Anonymous trolls vs the Olympic (double) Gold MedallistPosted on

Rebecca Adlington

Depressing headlines this morning about the evil of trolling, this time the target was Olympic Gold medallist Rebecca Adlington (@beckadlington).

Targeted by insults and abuse on Twitter and comments on newspaper websites Rebecca has taken the decision not to access her Twitter account during the Olympics in London.

Her experience is, sadly, familiar. The anonymity granted by social media, online forums and comments boards creates an opportunity and, it would appear, the motivation to behave in a way which should not be tolerated in a civilised society. It is naïve, however, of those “keyboard warriors” to believe that they are truly anonymous or untraceable. One client of mine was racially abused on Twitter and it only took a matter of 30 minutes research and a small report to the individual’s local police force to give officers enough information to make an arrest.

Rebecca has apparently, and bizarrely, been abused because of her looks and, as she rightly says, it is an all too familiar tale for women in the public eye. With only a few small exceptions it is largely female celebrities who suffer hurtful comments and insults about their appearance in this way. Despite the apparent leaps and bounds which have been made in the last century it appears that women will still be judged on how they look rather than their performance in their chosen profession.

Such hate-filled messaging is akin to racism, particularly when gender is a factor.
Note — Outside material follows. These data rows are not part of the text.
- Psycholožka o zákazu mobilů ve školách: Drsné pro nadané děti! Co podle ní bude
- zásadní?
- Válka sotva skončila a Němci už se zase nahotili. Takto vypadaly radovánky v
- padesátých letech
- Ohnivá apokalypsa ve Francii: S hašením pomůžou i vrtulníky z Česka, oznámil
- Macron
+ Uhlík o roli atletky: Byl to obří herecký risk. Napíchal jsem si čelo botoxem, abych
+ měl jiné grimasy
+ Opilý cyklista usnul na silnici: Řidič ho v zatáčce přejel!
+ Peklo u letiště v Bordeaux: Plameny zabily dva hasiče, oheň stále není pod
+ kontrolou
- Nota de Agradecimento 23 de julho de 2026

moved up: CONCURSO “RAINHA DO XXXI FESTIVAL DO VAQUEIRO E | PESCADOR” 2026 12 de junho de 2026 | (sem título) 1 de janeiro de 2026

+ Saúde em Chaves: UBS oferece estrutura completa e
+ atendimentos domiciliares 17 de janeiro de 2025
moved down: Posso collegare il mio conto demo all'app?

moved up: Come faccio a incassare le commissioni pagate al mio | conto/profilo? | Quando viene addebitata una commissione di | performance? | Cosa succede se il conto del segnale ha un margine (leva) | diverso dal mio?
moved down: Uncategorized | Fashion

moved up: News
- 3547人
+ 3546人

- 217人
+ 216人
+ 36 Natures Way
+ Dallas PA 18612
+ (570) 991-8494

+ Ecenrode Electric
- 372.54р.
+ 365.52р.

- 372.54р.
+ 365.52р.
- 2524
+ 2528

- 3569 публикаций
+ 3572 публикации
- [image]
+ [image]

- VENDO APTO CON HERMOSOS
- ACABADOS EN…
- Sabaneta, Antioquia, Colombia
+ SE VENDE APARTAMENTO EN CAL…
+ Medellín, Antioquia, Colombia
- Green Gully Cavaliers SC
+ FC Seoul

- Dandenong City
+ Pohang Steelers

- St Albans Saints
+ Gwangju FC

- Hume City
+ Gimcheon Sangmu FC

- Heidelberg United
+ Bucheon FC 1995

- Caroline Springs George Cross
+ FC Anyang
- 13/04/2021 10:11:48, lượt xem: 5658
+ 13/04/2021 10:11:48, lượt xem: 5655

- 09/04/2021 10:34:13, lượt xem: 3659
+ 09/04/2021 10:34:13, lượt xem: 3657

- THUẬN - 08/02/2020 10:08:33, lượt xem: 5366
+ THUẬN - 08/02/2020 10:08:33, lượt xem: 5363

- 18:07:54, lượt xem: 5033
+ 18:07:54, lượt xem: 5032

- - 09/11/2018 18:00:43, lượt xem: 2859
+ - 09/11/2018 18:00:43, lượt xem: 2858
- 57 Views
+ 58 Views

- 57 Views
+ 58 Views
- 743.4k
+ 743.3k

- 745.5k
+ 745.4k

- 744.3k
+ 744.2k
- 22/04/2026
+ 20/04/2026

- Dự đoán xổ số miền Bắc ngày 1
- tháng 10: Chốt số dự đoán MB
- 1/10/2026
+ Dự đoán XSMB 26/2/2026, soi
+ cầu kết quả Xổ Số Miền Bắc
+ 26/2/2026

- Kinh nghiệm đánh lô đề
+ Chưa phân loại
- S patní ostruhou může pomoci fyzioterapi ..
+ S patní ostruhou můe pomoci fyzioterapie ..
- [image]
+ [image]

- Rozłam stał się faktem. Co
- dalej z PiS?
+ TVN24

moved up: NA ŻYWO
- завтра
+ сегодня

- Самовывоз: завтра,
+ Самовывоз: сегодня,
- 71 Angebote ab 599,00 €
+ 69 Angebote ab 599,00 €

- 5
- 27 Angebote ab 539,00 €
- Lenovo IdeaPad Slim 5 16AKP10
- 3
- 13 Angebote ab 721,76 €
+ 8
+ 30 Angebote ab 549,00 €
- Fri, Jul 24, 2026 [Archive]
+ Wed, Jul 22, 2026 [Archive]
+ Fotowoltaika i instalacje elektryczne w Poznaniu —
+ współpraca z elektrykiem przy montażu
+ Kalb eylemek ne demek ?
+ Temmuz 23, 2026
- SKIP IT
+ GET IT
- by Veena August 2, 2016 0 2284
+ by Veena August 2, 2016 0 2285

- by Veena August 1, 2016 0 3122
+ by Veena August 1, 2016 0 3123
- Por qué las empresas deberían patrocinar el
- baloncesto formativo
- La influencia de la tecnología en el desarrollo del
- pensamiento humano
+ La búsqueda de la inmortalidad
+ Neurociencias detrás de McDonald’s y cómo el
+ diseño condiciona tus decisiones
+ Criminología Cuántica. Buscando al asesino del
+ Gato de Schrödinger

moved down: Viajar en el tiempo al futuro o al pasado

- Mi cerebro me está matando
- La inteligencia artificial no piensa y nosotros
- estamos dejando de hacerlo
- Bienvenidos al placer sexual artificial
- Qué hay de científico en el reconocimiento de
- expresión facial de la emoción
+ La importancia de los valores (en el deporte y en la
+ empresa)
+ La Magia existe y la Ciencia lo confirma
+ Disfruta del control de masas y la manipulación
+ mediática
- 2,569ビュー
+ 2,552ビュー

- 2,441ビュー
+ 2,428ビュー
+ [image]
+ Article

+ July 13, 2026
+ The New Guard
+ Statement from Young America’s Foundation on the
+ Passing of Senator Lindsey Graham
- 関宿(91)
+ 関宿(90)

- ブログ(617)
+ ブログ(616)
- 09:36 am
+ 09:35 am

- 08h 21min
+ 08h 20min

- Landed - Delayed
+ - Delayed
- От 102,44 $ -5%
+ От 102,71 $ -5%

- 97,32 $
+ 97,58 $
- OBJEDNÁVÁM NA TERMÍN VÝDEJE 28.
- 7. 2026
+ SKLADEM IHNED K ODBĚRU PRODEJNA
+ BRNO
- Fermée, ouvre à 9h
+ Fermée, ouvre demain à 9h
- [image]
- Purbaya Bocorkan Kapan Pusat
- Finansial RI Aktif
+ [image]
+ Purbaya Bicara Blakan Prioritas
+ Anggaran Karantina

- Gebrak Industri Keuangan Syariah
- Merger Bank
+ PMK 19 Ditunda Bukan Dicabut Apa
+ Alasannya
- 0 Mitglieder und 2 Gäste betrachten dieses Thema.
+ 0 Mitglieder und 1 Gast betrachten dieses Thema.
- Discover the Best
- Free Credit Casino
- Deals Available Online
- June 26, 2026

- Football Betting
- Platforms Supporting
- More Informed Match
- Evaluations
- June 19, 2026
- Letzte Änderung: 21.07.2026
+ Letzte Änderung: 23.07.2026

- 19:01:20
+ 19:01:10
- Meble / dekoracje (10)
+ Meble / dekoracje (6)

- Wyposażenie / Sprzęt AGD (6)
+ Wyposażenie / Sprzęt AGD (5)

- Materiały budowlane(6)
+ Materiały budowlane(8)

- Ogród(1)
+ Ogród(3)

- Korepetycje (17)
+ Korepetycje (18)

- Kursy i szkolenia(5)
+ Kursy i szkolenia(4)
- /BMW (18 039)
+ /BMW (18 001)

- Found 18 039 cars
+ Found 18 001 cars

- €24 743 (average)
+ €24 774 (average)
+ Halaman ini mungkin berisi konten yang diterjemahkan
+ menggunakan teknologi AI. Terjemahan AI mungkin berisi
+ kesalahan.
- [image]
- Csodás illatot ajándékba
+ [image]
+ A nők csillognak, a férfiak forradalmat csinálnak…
Like ethnicity the way an individual looks is not a matter of choice, it is a matter of genetics. As Rebecca puts it herself I can’t help the way I look or who I am. Just as humans are born with ethnic characteristics passed on by their parents, so are humans born with features and looks which are inherited. To ridicule and insult someone for something so sensitive, and something which that person is entitled to feel proud of, is ignorant, bigoted and malevolent – something which civilised society should guard against.

So, why should the hate mongers get away with it?

They shouldn’t. Just because trolls often do skulk away unscathed themselves does not mean that they are not in breach of laws or terms of service on the websites they use. Twitter’s terms are clear:

Twitter strives to protect its users from spam and abuse … user abuse is not tolerated on, and will result in permanent suspension

The law has much more serious penalties than account suspension of course. Where an online abuser is persistent this will ordinarily be a criminal or civil offence under the Protection from Harassment Act 1997. Even messages of hatred sent in isolation can constitute a criminal offence under the Malicious Communications Act 1988. The Act makes a criminal offence any message which:

is … of an indecent or grossly offensive nature”


“one of his purposes, in sending it is that it should … cause distress or anxiety to the recipient”

The messages described by Rebecca Adlington fall fairly and squarely within this category.

Twitter is a wonderful form of communication, it brings people ever closer together, however, there is a small and vocal minority that abuse that privilege and they must expect to be held to account for their acts of hatred and bullying.

Everybody is free to speak their mind, nobody is free to target others for abuse.